El anonadamiento de Juan el Bautista

Homilía del Papa en Santa Marta

El Evangelio de San Marcos (6,14-29) nos cuenta el trágico final de Juan el Bautista. El que nunca traicionó su vocación —consciente de que su deber era solo anunciar la proximidad del Mesías, consciente de ser solo la voz, porque la Palabra era Otro—, acaba su vida como el Señor, con el martirio.

Cuando acaba en la cárcel por manos de Herodes Antipas, el hombre más grande nacido de mujer (Mt 11,11) se hace pequeño, pequeño, pequeño, primero con la prueba de la oscuridad del alma —cuando duda que Jesús sea aquel a quien ha preparado el camino—, y luego cuando le llega el final, ordenado por un rey fascinado y, a la vez perplejo, por Juan. Después de esa purificación, después de ese continuo caer en el anonadamiento —preparando el camino para el anonadamiento de Jesús—, acaba su vida. Aquel rey perplejo es capaz de una decisión, pero no porque su corazón se haya convertido, sino porque el vino le ha envalentonado. Y así acaba Juan su vida, bajo la autoridad de un rey mediocre, borracho y corrupto, por el capricho de una bailarina y por el odio vengativo de una adúltera. Así acaba el Grande, el hombre más grande nacido de mujer.

Cuando leo este texto, os confieso que me emociono y pienso siempre en dos cosas. Primero, pienso en nuestros mártires, en los mártires de nuestros días, en esos hombres, mujeres y niños que son perseguidos, odiados, expulsados de sus casas, torturados, masacrados. Y esto no es algo del pasado: ¡está pasando hoy! Nuestros mártires acaban su vida bajo la autoridad corrupta de gente que odia a Jesucristo. Nos viene bien pensar en nuestros mártires.
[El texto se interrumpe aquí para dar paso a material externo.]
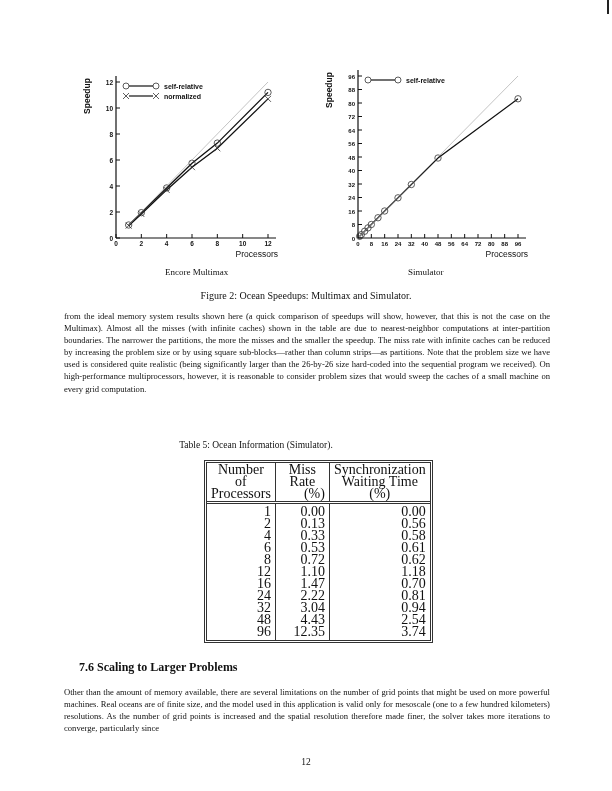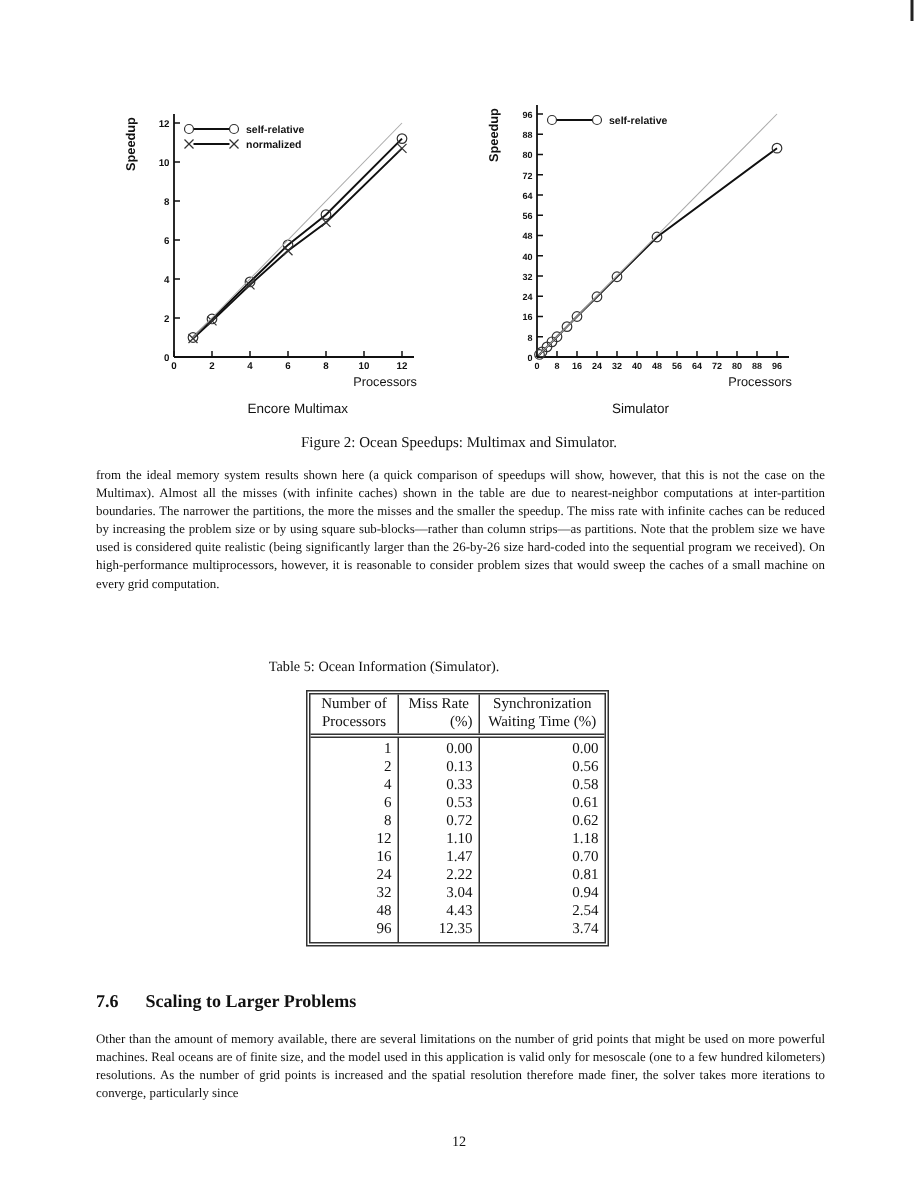--- a/index.html
+++ b/index.html
@@ -7,7 +7,7 @@
   .edge-mark { position:absolute; left:607px; top:0; width:2px; height:14px; background:#222; }
   svg text { font-family:"Liberation Sans", sans-serif; }
   .chart { position:absolute; top:55px; }
-  .sub-label { position:absolute; top:267px; font-family:Liberation Sans, sans-serif; font-size:9px; }
+  .sub-label { position:absolute; top:267px; font-family:Liberation Serif, serif; font-size:9px; }
   .fig-caption { position:absolute; top:290px; left:0; width:612px; text-align:center; font-size:10px; }
   .para { position:absolute; left:64px; width:486px; font-size:8.6px; line-height:12.1px; text-align:justify; }
   .table-caption { position:absolute; top:440px; left:0; width:512px; text-align:center; font-size:9.5px; }

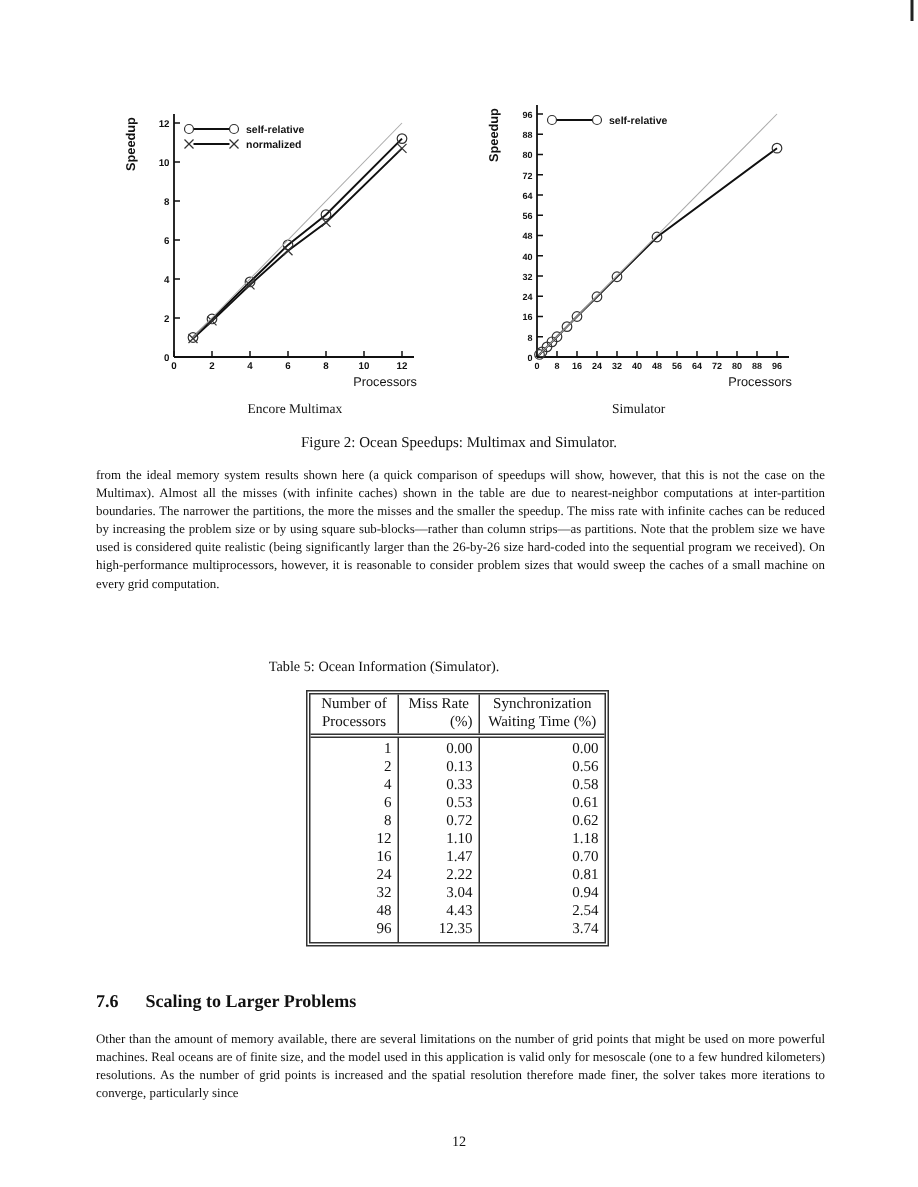--- a/index.html
+++ b/index.html
@@ -12,7 +12,7 @@
   .para { position:absolute; left:64px; width:486px; font-size:8.6px; line-height:12.1px; text-align:justify; }
   .table-caption { position:absolute; top:440px; left:0; width:512px; text-align:center; font-size:9.5px; }
   .tbl-wrap { position:absolute; left:204px; top:460px; border:3px double #333; }
-  table { border-collapse:collapse; font-size:10px; }
+  table { border-collapse:collapse; font-size:14px; }
   th, td { padding:0 4px; line-height:12px; text-align:right; }
   th { font-weight:normal; border-bottom:3px double #333; padding-top:1px; padding-bottom:1px; }
   th:first-child, th:nth-child(2) { border-right:1px solid #333; }

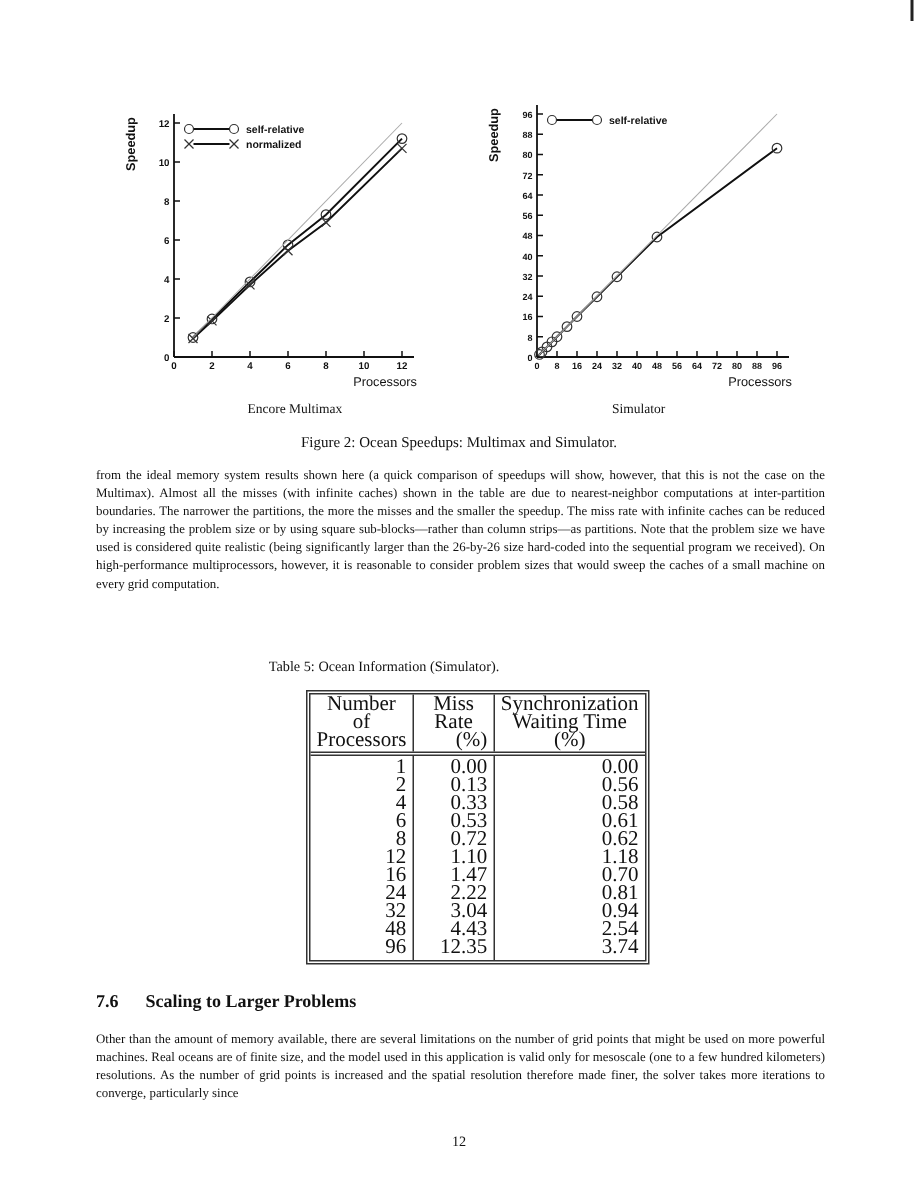--- a/index.html
+++ b/index.html
@@ -24,7 +24,7 @@
   th .r2 { display:block; text-align:right; }
   tbody tr:first-child td { padding-top:2px; }
   tbody tr:last-child td { padding-bottom:2px; }
-  .section-heading { position:absolute; left:64px; top:660px; font-size:12px; font-weight:bold; }
+  .section-heading { position:absolute; left:64px; top:660px; font-size:12px; font-weight:bold;text-align:right; }
   .section-heading .num { display:inline-block; width:30px; }
   .page-number { position:absolute; top:757px; left:0; width:612px; text-align:center; font-size:9.5px; }
 </style>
Hoy pensamos en San Pablo Miki y sus compañeros, pero eso pasó en el 1600. ¡Pensemos en los de hoy, de 2015!

Además, ese disminuir de Juan el Grande, continuamente hasta la nada, me hace pensar que estamos en ese camino y que vamos a la tierra en la que todos acabaremos. Me lleva a pensar en mí mismo: ¡yo también acabaré! ¡Todos acabaremos! Nadie ha comprado su vida. También nosotros —queramos o no— vamos por el camino del anonadamiento existencial de la vida. Y eso —al menos a mí— me lleva a rezar para que ese anonadamiento se parezca lo más posible al de Jesucristo.